The deleted Secret Service communications are highly relevant to the pipe bombs case, as the Secret Service was present at the location of at least one of the pipe bombs, the Democratic National Committee (DNC) headquarters.
Kamala Harris’s Secret Service detail, which included DC Metropolitan Police Dept. (MPD) officers, conducted multiple sweeps of the DNC with bomb sniffing dogs, but no bomb was detected. Odd, considering the official story is Cole placed a bomb there the night prior.
After bomb sniffing dogs deemed it safe, CCTV shows the Secret Service (USSS) being notified of a bomb by a “passerby”, later ID’d as undercover plainclothes US Capitol Police officer. USSS responds with no sense of urgency, letting children walk by the alleged bomb.
Perhaps the missing texts would help explain these anomalies.

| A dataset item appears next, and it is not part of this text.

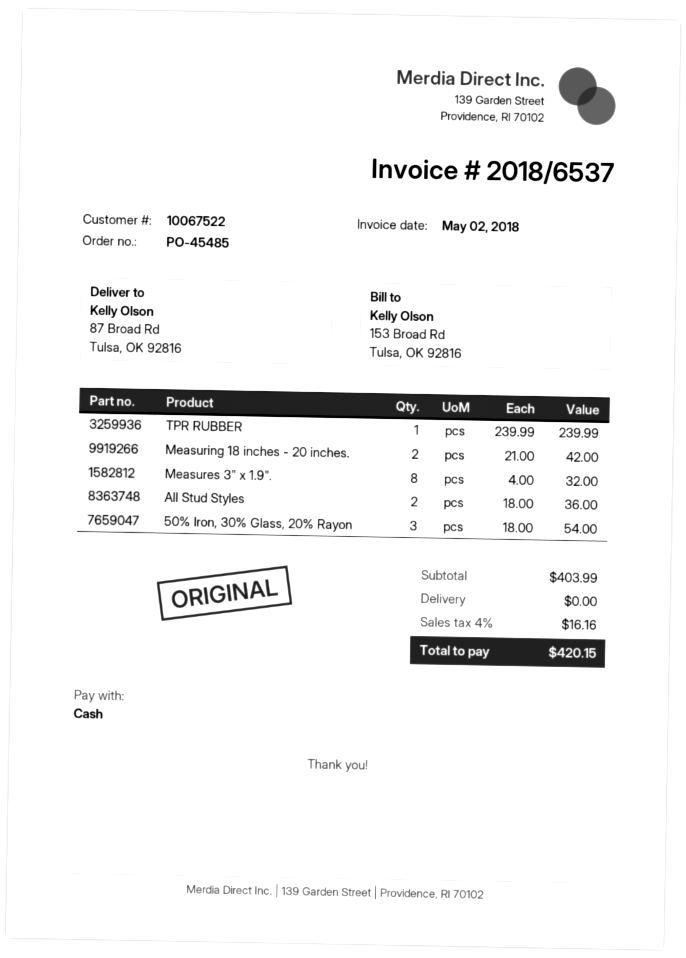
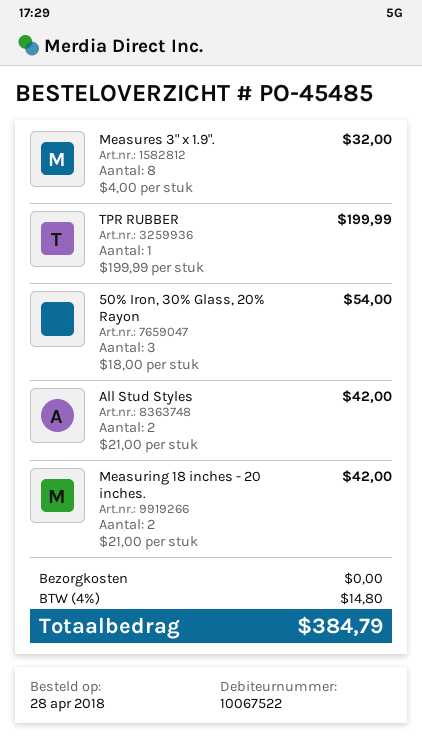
TPR RUBBER: 1 x 239.99 = 239.99 -> 1 x 199.99 = 199.99
All Stud Styles: 2 x 18.00 = 36.00 -> 2 x 21.00 = 42.00
tax: 4% = 16.16 -> 4% = 14.80
total: 420.15 -> 384.79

The Blaze’s Steve Baker reports how things get even more sketchy when Capitol Police cameras pan away from the bomb scene investigation for the remainder of the day.

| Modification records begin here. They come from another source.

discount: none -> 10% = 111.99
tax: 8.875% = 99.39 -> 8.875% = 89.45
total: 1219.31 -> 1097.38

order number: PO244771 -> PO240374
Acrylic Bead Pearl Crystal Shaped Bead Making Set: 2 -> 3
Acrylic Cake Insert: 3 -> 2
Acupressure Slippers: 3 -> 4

The many other cameras surveilling the DNC and RNC pipe bomb locations would be helpful, but when the full recordings were requested by congressional investigators, the DNC & DC Police refused to provide them.
“Unfortunately, that video apparently doesn’t exist anymore,” Loudermilk says. “We do have the January 5th video, but we’ve been told that no one ever preserved January 6th [videos], so that does raise our eyebrows a bit.”
While some video exists of the suspect’s walking paths, Loudermilk says no Jan. 6 camera angles—“None of the camera angles like behind the RNC, behind the DNC, that we know of”—show the alleged pipe bombs.
All this disappearing evidence makes the bombs seem like an inside job.
Loudermilk’s Committee found that early in the FBI’s investigation, they ID’d 186 “phone numbers of interest”. All were the subject of further investigation, except for 51 phones that “belong[ed] to law enforcement officers or persons on the exclusion list.”
Rep. Thomas Massie says he may have been one of excluded numbers as he was in the area at the time, but “[The FBI] shouldn’t have ruled out congressmen. They shouldn’t have ruled out police or anybody else. They should have done the full investigation, but they didn’t.”
Despite all the missing data, some glaring details remain.
The woman who discovered the RNC bomb on J6, Karlin Younger, was employed at FirstNet, the same FirstNet that coincidentally “corrupted” phone data that the FBI considered critical to unmasking the true pipe bomber.
In fact, she was FirstNet’s Investment Lead, when the FBI invested $92 million—the largest contract of its kind—into FirstNet, mere weeks before J6.
Let’s recap: FirstNet fingerprints are on the J6 pipe bomb discovery; FirstNet fingerprints are on the deleted J5 data that could help identify the culprit(s); and FirstNet fingerprints are on $92 million from the FBI.
What a coincidence!
Posts reporting the unprecedented FirstNet/FBI contract have disappeared from Yahoo and AT&T’s website. (Or maybe they was just “corrupted”?)
Last week, Loudermilk’s committee sent a letter to Younger requesting a transcribed interview in front of the committee.
Massie says other suspicious leads, such as a man on Jan 5 photographing the location where a pipe bomb was later placed, “have kinda disappeared off the planet”, and “interviews they were setting up may not happen now.”
Massie explains, “It makes it hard to justify because now there’s a narrative out there. Why would you go looking for somebody else?”
Cole’s family and neighbors continue to doubt Cole’s capacity to carry out the J6 pipe bomb scares on his own, calling him “naive” and “slow”. An FBI employee (and likely a neighbor of Cole’s) filed a whistleblower disclosure calling Cole incapable of doing this all on his own.



Deleting potentially exculpatory evidence after the request is definitely suspicious. The contract with FirstNet is also suspicious. Thanks for covering this.
I'm pretty convinced at this point that the whole "bomb case" was merely a training exercise carried out by the Secret Service, FBI, and/or Police. The bomb was clearly patterned after training devices used by law enforcement.
I feel bad for this patsy. He'll be vindicated at some point.